The report, titled A Quality Education for Every Child, presents a bleak picture of public education in the United States. Between 2000 and 2017, the U.S. slipped from 5th to 10th in its rate of postsecondary degree attainment, and results on the National Assessment of Educational Progress, a middle school standard sometimes referred to as the nation’s report card, have stagnated in recent years in both reading and math.

“Compared with the United States, other countries with higher-performing educational systems tend to have more rigorous selection processes for admission into teacher preparation programs,”  the report said.

Paying teachers more would make the field more competitive and enable the profession to be more selective, the report argues. Instead, low pay and rising expectations of teachers have led to a drop in enrollment in teacher preparation programs by more than 30 percent since 2012, the report said.

“If states and school districts raised teacher pay to match that of other professions, provided training to help teachers meet the needs of the changing student population, and increased the selectivity of the teaching profession, the national narrative about and respect for the teaching profession would shift,” the report said.

Educational disparities remain a huge problem, with Black, Latinx and Native American kids, as well as students from low-income families, being particularly poorly served, the report said. 

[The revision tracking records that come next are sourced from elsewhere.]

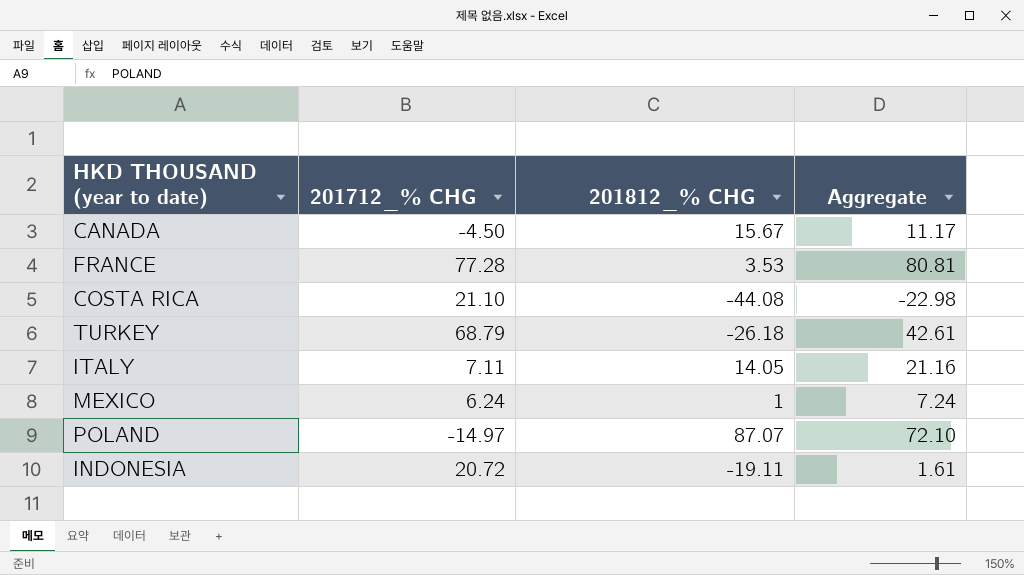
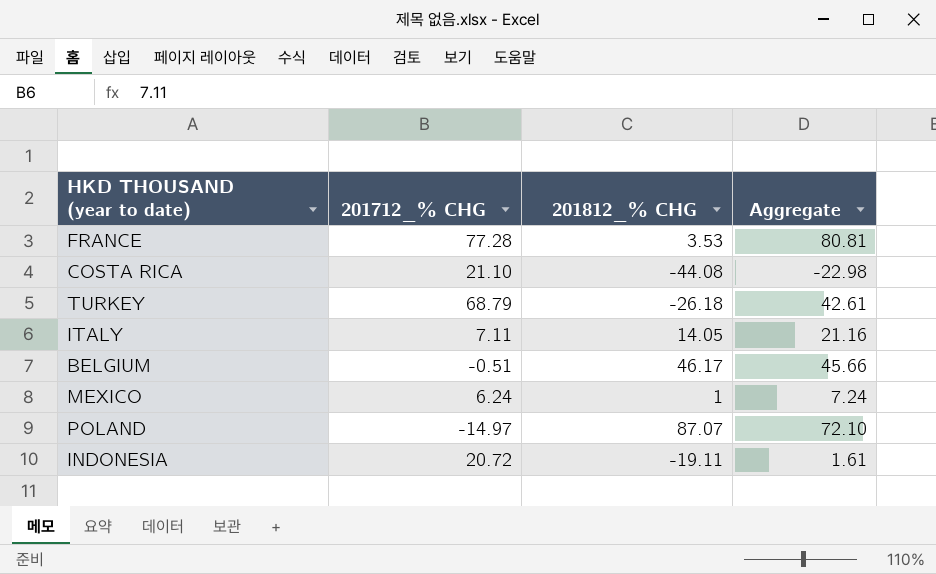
row CANADA: -4.50 | 15.67 | 11.17 -> none
row BELGIUM: none -> -0.51 | 46.17 | 45.66

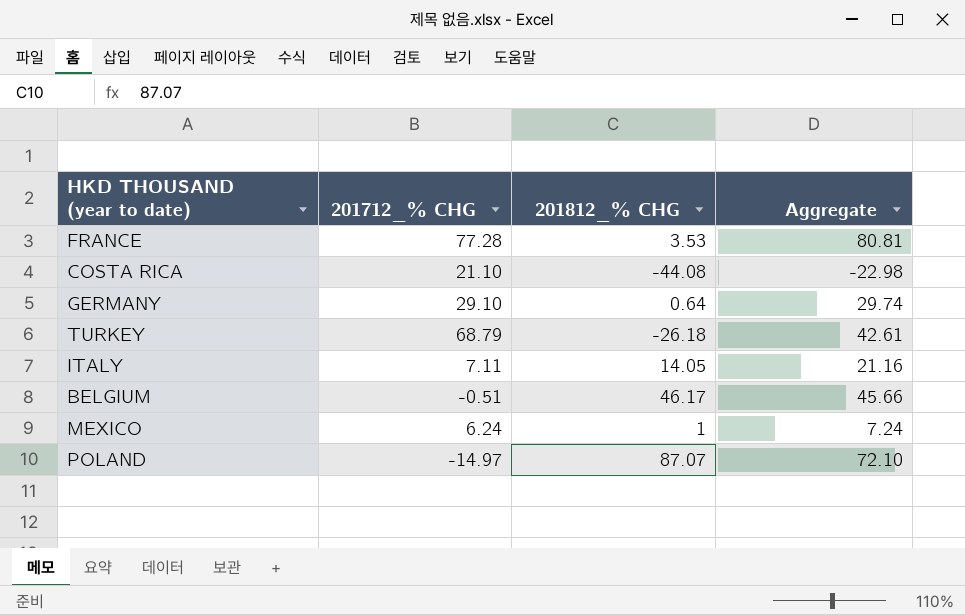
row INDONESIA: 20.72 | -19.11 | 1.61 -> none
row GERMANY: none -> 29.10 | 0.64 | 29.74

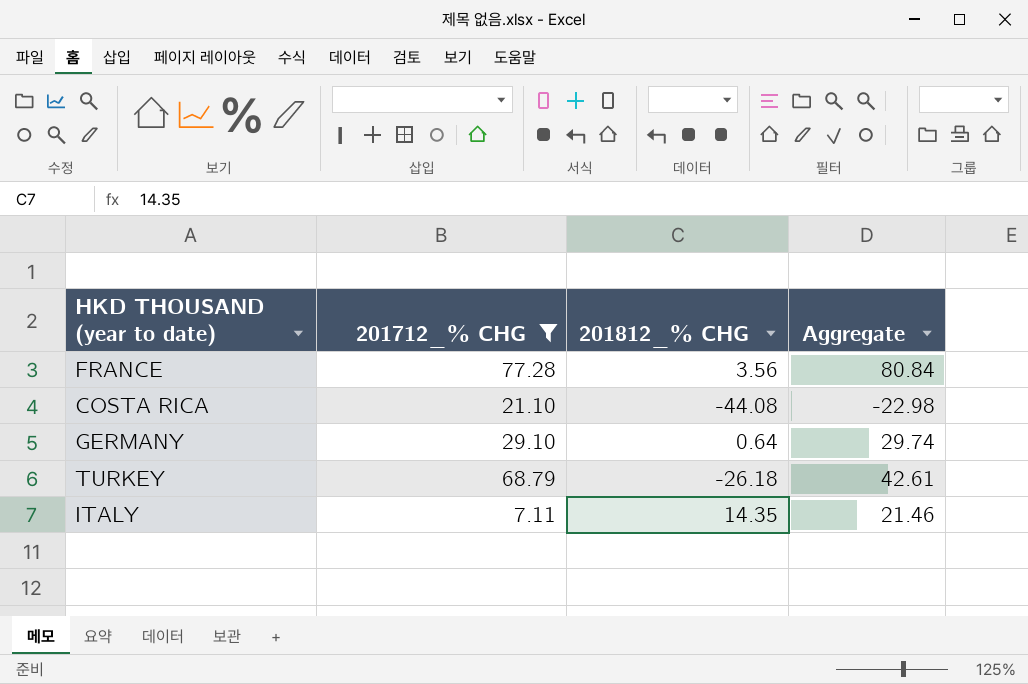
filter: none -> 201712_% CHG >= 7.11
FRANCE | 201812_% CHG: 3.53 -> 3.56
FRANCE | Aggregate: 80.81 -> 80.84
ITALY | 201812_% CHG: 14.05 -> 14.35
ITALY | Aggregate: 21.16 -> 21.46

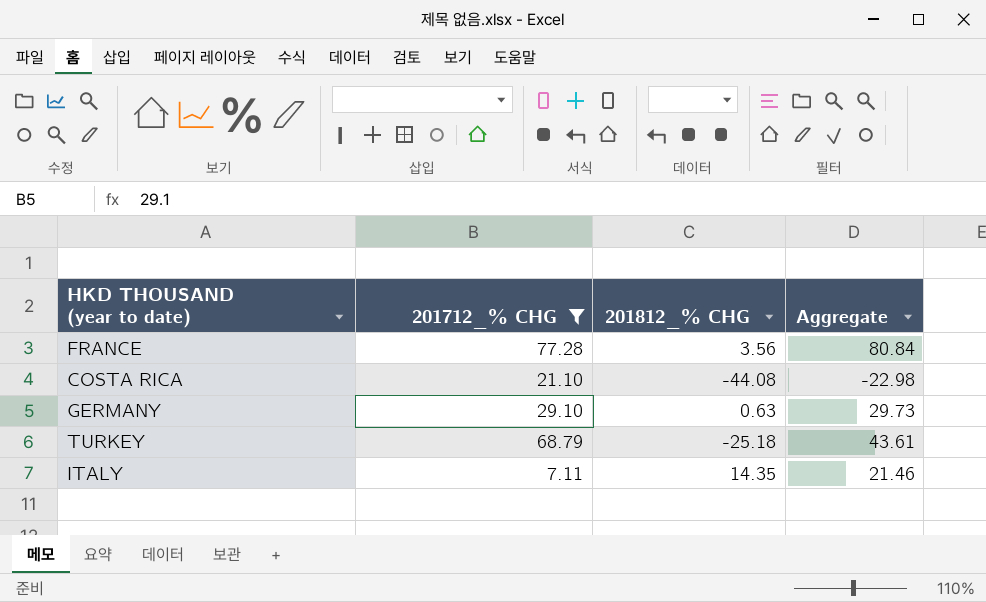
GERMANY | 201812_% CHG: 0.64 -> 0.63
GERMANY | Aggregate: 29.74 -> 29.73
TURKEY | 201812_% CHG: -26.18 -> -25.18
TURKEY | Aggregate: 42.61 -> 43.61

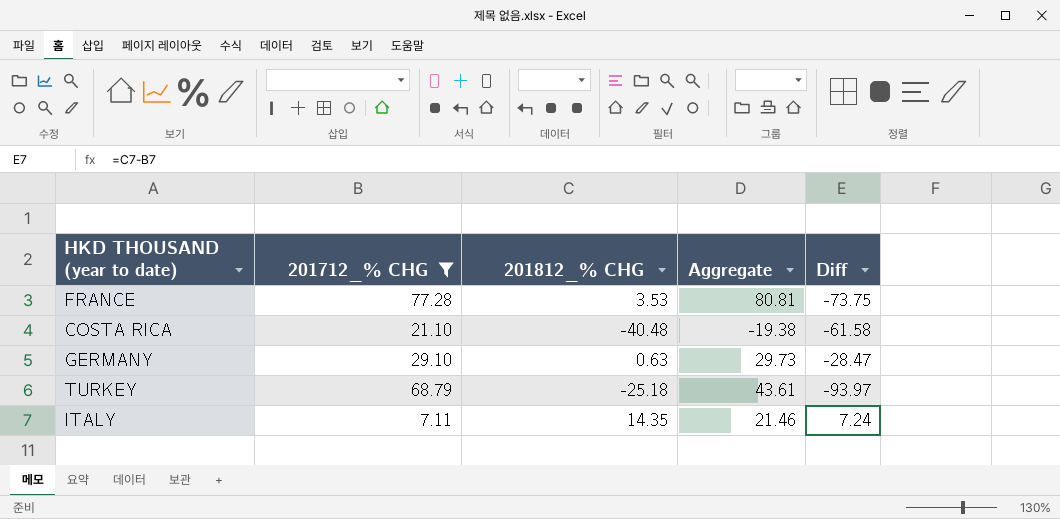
column Diff | formula: none -> [201812_% CHG] - [201712_% CHG]
FRANCE | 201812_% CHG: 3.56 -> 3.53
FRANCE | Aggregate: 80.84 -> 80.81
COSTA RICA | 201812_% CHG: -44.08 -> -40.48
COSTA RICA | Aggregate: -22.98 -> -19.38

“Not by chance, the students who get the least experienced and least qualified teachers are most often nonwhite or from families with low incomes, worsening already existing inequities in these students’ access to a quality education,” the report said. “A new education agenda must be rooted in the idea of opportunity for all, with equity in access at the center.”

Diversifying the teaching force and providing more real-world preparation and support would also improve the quality of teachers entering the profession and outcomes for kids, the report said. Licensure requirements should include “observable readiness to teach beyond multiple-choice exams,” and new teachers should be mentored and receive “meaningful professional development that improves student outcomes” and “career pathways that give excellent teachers” a chance to grow.

In addition to improving the quality of teachers entering the profession, action items in the report include applying “an explicit race and resource equity lens to all policies and analysis… where institutional racism is called out as a barrier to forward progress and appropriately addressed” and dramatically increasing investment in the nation’s public schools.

The report also calls for more focus on preparing all students for college and the workforce and “a balanced approach to charter school policy” that includes “both the expansion of good school options and the coordination across the traditional district and charter sectors to avoid potentially negative impacts,” as well as “strong authorizing and accountability policies.”

Increasing teacher pay and overall funding for public education are also popular among Democratic presidential hopefuls. Kamala Harris has been particularly vocal on this issue and has put forth a detailed plan that provides “the average teacher a $13,500 raise” funded by a combination of federal and state dollars. Among other things, this will “dramatically reduce teacher turnover and its harmful impact on students and schools… [and] narrow race and gender pay disparities to lift up women and teachers of color,” according to her website.

Not surprisingly, voters care. According to the Pew Research Center’s Public’s 2019 Priorities published earlier this year, Americans listed education third among their top priorities, right behind the economy and health care costs. No doubt they recognize, as the center’s report points out, that “great teaching is at the core of all efforts to improve students’ learning.”